*Task objective*: Once the pictures are set aside, print the records that follow exactly as written.

*Raw data*:
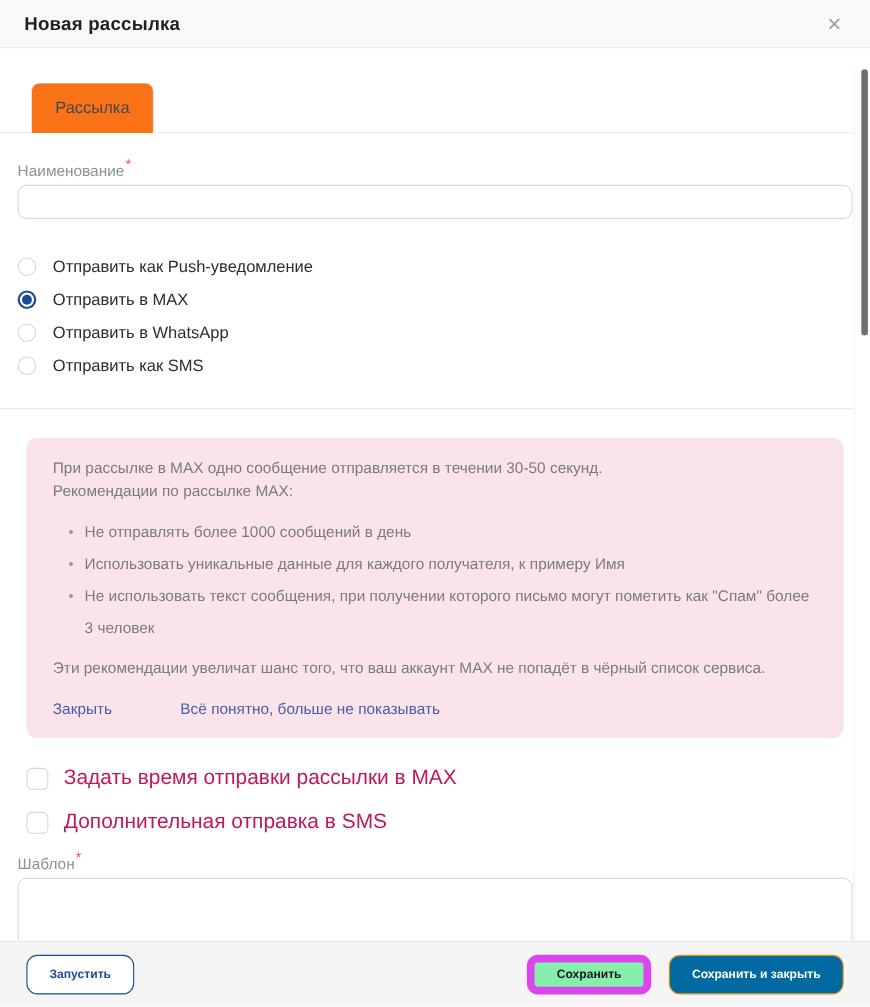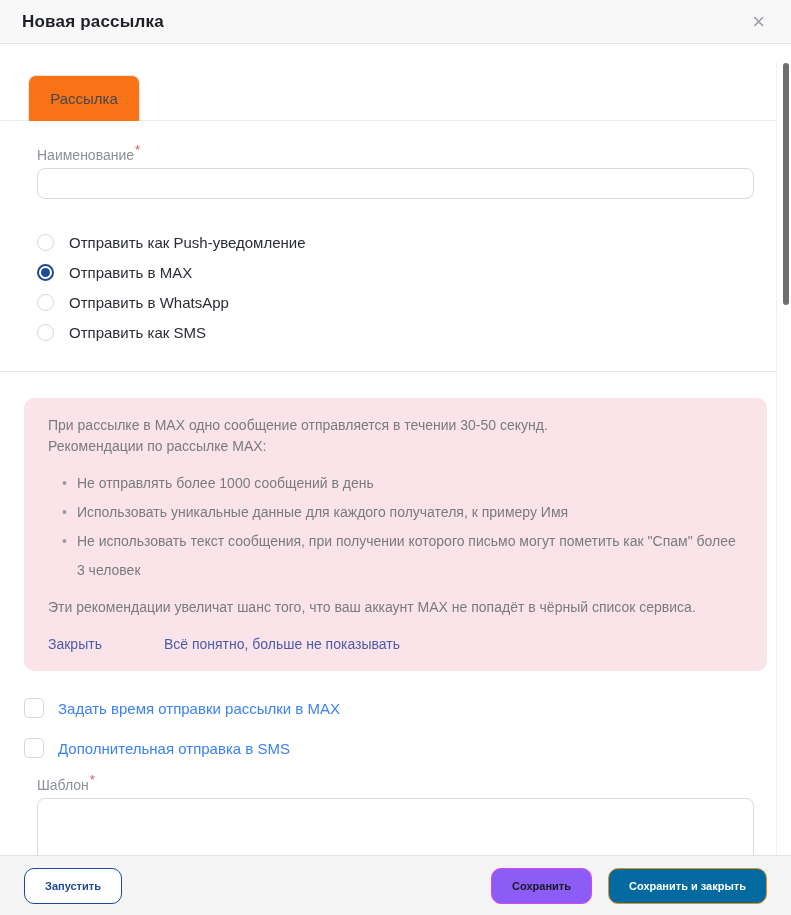--- a/index.html
+++ b/index.html
@@ -53,21 +53,21 @@
     border-radius:8px 8px 0 0;
     height:46px; min-width:112px;
     display:flex; align-items:center; justify-content:center;
     font-size:15px; color:#43474e;
     margin-bottom:-1px;
     position:relative; z-index:2;
     box-shadow:0 1px 0 0 #fff;
     cursor:pointer;
   }
 
-  .content { padding:0 37px; }
+  .content { padding:0 16px; }
 
   .field-label { margin-top:26px; font-size:14px; color:#8c9199; }
   .req { color:#e25563; font-size:13px; vertical-align:super; line-height:0; margin-left:1px; }
 
   .text-input {
     margin-top:5px; width:100%; height:31px;
     border:1px solid #d8dadd; border-radius:8px;
     font-family:inherit; font-size:14px; padding:0 12px; color:#2a2d33;
     background:#fff; outline:none;
   }
@@ -109,21 +109,21 @@
   }
   .notice-link + .notice-link { margin-left:62px; }
 
   
   .checkbox-section { padding:0 24px; margin-top:26px; }
   .checkbox-row { display:flex; align-items:center; height:22px; margin-bottom:18px; cursor:pointer; }
   .checkbox-box {
     width:20px; height:20px; border:1px solid #d4d6da; border-radius:5px;
     background:#fff; flex:0 0 20px;
   }
-  .checkbox-label { margin-left:14px; font-size:15px; color:#3b82f6; }
+  .checkbox-label { margin-left:14px; font-size:19px; color:#be185d; }
 
   .template-area {
     margin-top:5px; width:100%; height:99px;
     border:1px solid #d8dadd; border-radius:8px;
     font-family:inherit; font-size:14px; padding:8px 12px; color:#2a2d33;
     resize:both; outline:none; display:block;
   }
 
   
   .modal-footer {
@@ -132,21 +132,21 @@
     border-top:1px solid #e2e2e2;
     display:flex; align-items:center; justify-content:space-between;
     padding:0 24px 0 24px;
   }
   .btn {
     height:36px; border-radius:10px; font-family:inherit;
     font-size:11px; font-weight:bold; padding:0 20px; cursor:pointer;
     display:flex; align-items:center; justify-content:center;
   }
   .btn-run { background:#ffffff; border:1px solid #1d4a96; color:#1d4a96; }
-  .btn-save { background:#8b5cf6; border:1px solid #d946ef; color:#17191d; }
+  .btn-save { background:#86efac; border:7px solid #d946ef; color:#17191d; }
   .btn-save-close { background:#0369a1; border:1px solid #ea9413; color:#ffffff; margin-left:16px; }
   .footer-right { display:flex; align-items:center; }
 </style>
 </head>
 <body>
 
 <div class="modal">
 
   <div class="modal-header">
     <div class="modal-title">Новая рассылка</div>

*Answer to this task*:
--- a/index.html
+++ b/index.html
@@ -53,21 +53,21 @@
     border-radius:8px 8px 0 0;
     height:46px; min-width:112px;
     display:flex; align-items:center; justify-content:center;
     font-size:15px; color:#43474e;
     margin-bottom:-1px;
     position:relative; z-index:2;
     box-shadow:0 1px 0 0 #fff;
     cursor:pointer;
   }
 
-  .content { padding:0 37px; }
+  .content { padding:0 16px; }
 
   .field-label { margin-top:26px; font-size:14px; color:#8c9199; }
   .req { color:#e25563; font-size:13px; vertical-align:super; line-height:0; margin-left:1px; }
 
   .text-input {
     margin-top:5px; width:100%; height:31px;
     border:1px solid #d8dadd; border-radius:8px;
     font-family:inherit; font-size:14px; padding:0 12px; color:#2a2d33;
     background:#fff; outline:none;
   }
@@ -109,21 +109,21 @@
   }
   .notice-link + .notice-link { margin-left:62px; }
 
   
   .checkbox-section { padding:0 24px; margin-top:26px; }
   .checkbox-row { display:flex; align-items:center; height:22px; margin-bottom:18px; cursor:pointer; }
   .checkbox-box {
     width:20px; height:20px; border:1px solid #d4d6da; border-radius:5px;
     background:#fff; flex:0 0 20px;
   }
-  .checkbox-label { margin-left:14px; font-size:15px; color:#3b82f6; }
+  .checkbox-label { margin-left:14px; font-size:19px; color:#be185d; }
 
   .template-area {
     margin-top:5px; width:100%; height:99px;
     border:1px solid #d8dadd; border-radius:8px;
     font-family:inherit; font-size:14px; padding:8px 12px; color:#2a2d33;
     resize:both; outline:none; display:block;
   }
 
   
   .modal-footer {
@@ -132,21 +132,21 @@
     border-top:1px solid #e2e2e2;
     display:flex; align-items:center; justify-content:space-between;
     padding:0 24px 0 24px;
   }
   .btn {
     height:36px; border-radius:10px; font-family:inherit;
     font-size:11px; font-weight:bold; padding:0 20px; cursor:pointer;
     display:flex; align-items:center; justify-content:center;
   }
   .btn-run { background:#ffffff; border:1px solid #1d4a96; color:#1d4a96; }
-  .btn-save { background:#8b5cf6; border:1px solid #d946ef; color:#17191d; }
+  .btn-save { background:#86efac; border:7px solid #d946ef; color:#17191d; }
   .btn-save-close { background:#0369a1; border:1px solid #ea9413; color:#ffffff; margin-left:16px; }
   .footer-right { display:flex; align-items:center; }
 </style>
 </head>
 <body>
 
 <div class="modal">
 
   <div class="modal-header">
     <div class="modal-title">Новая рассылка</div>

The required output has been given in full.